#### Exercise prompt
Write the data below out exactly as it stands. Do not include the pictures.

----- Supplied material -----

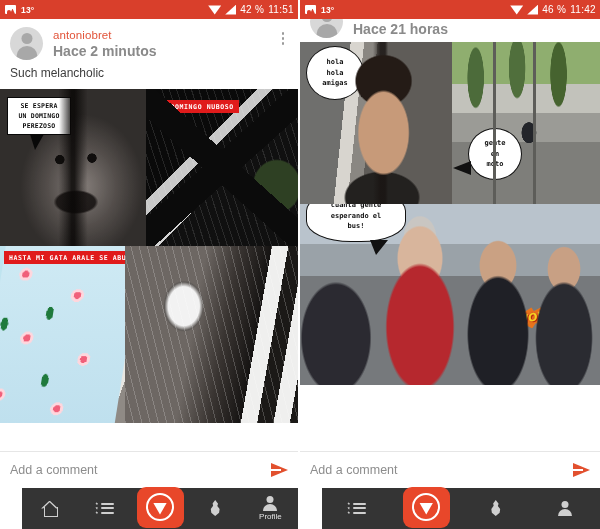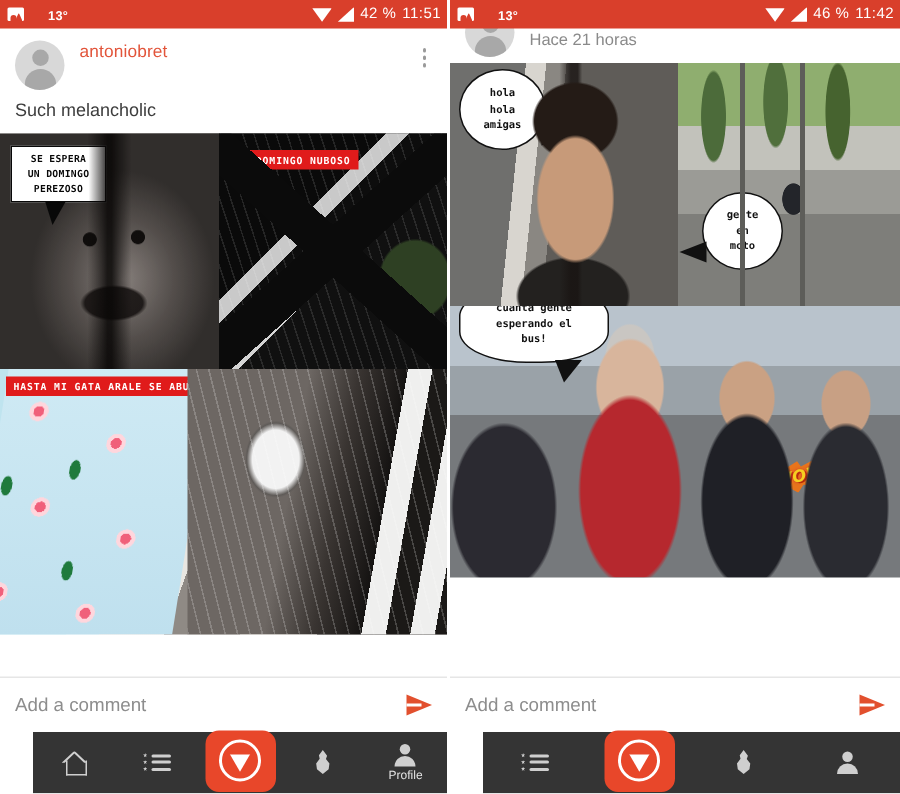--- a/index.html
+++ b/index.html
@@ -10,21 +10,21 @@
   }
   .screens { display:flex; width:600px; height:529px; }
   .phone { position:relative; width:300px; height:529px; background:#fff; overflow:hidden; }
   .phone.left { border-right:2px solid #ffffff; }
 
   
   .statusbar {
     height:19px; background:#d93f2b; display:flex; align-items:center;
     padding:0 4px 0 5px; color:#fff; font-size:9px; position:relative; z-index:30;
   }
-  .sb-left { display:flex; align-items:center; gap:16px; }
+  .sb-left { display:flex; align-items:center; gap:5px; }
   .sb-photo-icon {
     width:11px; height:9px; background:#fff; border-radius:1px; position:relative; overflow:hidden;
   }
   .sb-photo-icon::before {
     content:""; position:absolute; left:1.5px; bottom:0; width:4px; height:4px;
     background:#d93f2b; border-radius:50% 50% 0 0;
   }
   .sb-photo-icon::after {
     content:""; position:absolute; right:1px; bottom:0; width:5px; height:5.5px;
     background:#d93f2b; clip-path:polygon(50% 0,100% 100%,0 100%);
@@ -44,21 +44,21 @@
   .avatar::before {
     content:""; position:absolute; left:50%; top:6px; transform:translateX(-50%);
     width:11px; height:11px; border-radius:50%; background:#a8a8a8;
   }
   .avatar::after {
     content:""; position:absolute; left:50%; top:19px; transform:translateX(-50%);
     width:21px; height:17px; border-radius:11px 11px 0 0; background:#a8a8a8;
   }
   .post-meta { margin-left:10px; padding-top:2px; flex:1; }
   .post-user { color:#e2543a; font-size:11.5px; font-weight:normal; letter-spacing:.1px; }
-  .post-time { color:#8a8a8a; font-size:11px; margin-top:2px; }
+  .post-time { color:#8a8a8a; font-size:14px; margin-top:2px;font-weight:bold; }
   .kebab { width:14px; display:flex; flex-direction:column; align-items:center; gap:2.5px; padding-top:5px; }
   .kebab i { display:block; width:2.5px; height:2.5px; background:#9a9a9a; border-radius:50%; }
   .post-text { padding:2px 10px 9px 10px; color:#3d3d3d; font-size:12px; }
 
   
   .post-head.clipped { padding-top:0; margin-top:-14px; }
   .post-head.clipped .post-meta { padding-top:14px; }
 
   
   .comic { position:relative; background:#fff; }
@@ -289,20 +289,21 @@
         <span class="ic-signal"></span>
         <span class="sb-txt">42 %</span>
         <span class="sb-txt">11:51</span>
       </div>
     </div>
 
     <div class="post-head">
       <div class="avatar"></div>
       <div class="post-meta">
         <div class="post-user">antoniobret</div>
+        <div class="post-time">Hace 2 minutos</div>
       </div>
       <div class="kebab">
           <i></i>
           <i></i>
           <i></i>
         </div>
     </div>
 
     <div class="post-text">Such melancholic</div>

-----

#### Output below
--- a/index.html
+++ b/index.html
@@ -10,21 +10,21 @@
   }
   .screens { display:flex; width:600px; height:529px; }
   .phone { position:relative; width:300px; height:529px; background:#fff; overflow:hidden; }
   .phone.left { border-right:2px solid #ffffff; }
 
   
   .statusbar {
     height:19px; background:#d93f2b; display:flex; align-items:center;
     padding:0 4px 0 5px; color:#fff; font-size:9px; position:relative; z-index:30;
   }
-  .sb-left { display:flex; align-items:center; gap:16px; }
+  .sb-left { display:flex; align-items:center; gap:5px; }
   .sb-photo-icon {
     width:11px; height:9px; background:#fff; border-radius:1px; position:relative; overflow:hidden;
   }
   .sb-photo-icon::before {
     content:""; position:absolute; left:1.5px; bottom:0; width:4px; height:4px;
     background:#d93f2b; border-radius:50% 50% 0 0;
   }
   .sb-photo-icon::after {
     content:""; position:absolute; right:1px; bottom:0; width:5px; height:5.5px;
     background:#d93f2b; clip-path:polygon(50% 0,100% 100%,0 100%);
@@ -44,21 +44,21 @@
   .avatar::before {
     content:""; position:absolute; left:50%; top:6px; transform:translateX(-50%);
     width:11px; height:11px; border-radius:50%; background:#a8a8a8;
   }
   .avatar::after {
     content:""; position:absolute; left:50%; top:19px; transform:translateX(-50%);
     width:21px; height:17px; border-radius:11px 11px 0 0; background:#a8a8a8;
   }
   .post-meta { margin-left:10px; padding-top:2px; flex:1; }
   .post-user { color:#e2543a; font-size:11.5px; font-weight:normal; letter-spacing:.1px; }
-  .post-time { color:#8a8a8a; font-size:11px; margin-top:2px; }
+  .post-time { color:#8a8a8a; font-size:14px; margin-top:2px;font-weight:bold; }
   .kebab { width:14px; display:flex; flex-direction:column; align-items:center; gap:2.5px; padding-top:5px; }
   .kebab i { display:block; width:2.5px; height:2.5px; background:#9a9a9a; border-radius:50%; }
   .post-text { padding:2px 10px 9px 10px; color:#3d3d3d; font-size:12px; }
 
   
   .post-head.clipped { padding-top:0; margin-top:-14px; }
   .post-head.clipped .post-meta { padding-top:14px; }
 
   
   .comic { position:relative; background:#fff; }
@@ -289,20 +289,21 @@
         <span class="ic-signal"></span>
         <span class="sb-txt">42 %</span>
         <span class="sb-txt">11:51</span>
       </div>
     </div>
 
     <div class="post-head">
       <div class="avatar"></div>
       <div class="post-meta">
         <div class="post-user">antoniobret</div>
+        <div class="post-time">Hace 2 minutos</div>
       </div>
       <div class="kebab">
           <i></i>
           <i></i>
           <i></i>
         </div>
     </div>
 
     <div class="post-text">Such melancholic</div>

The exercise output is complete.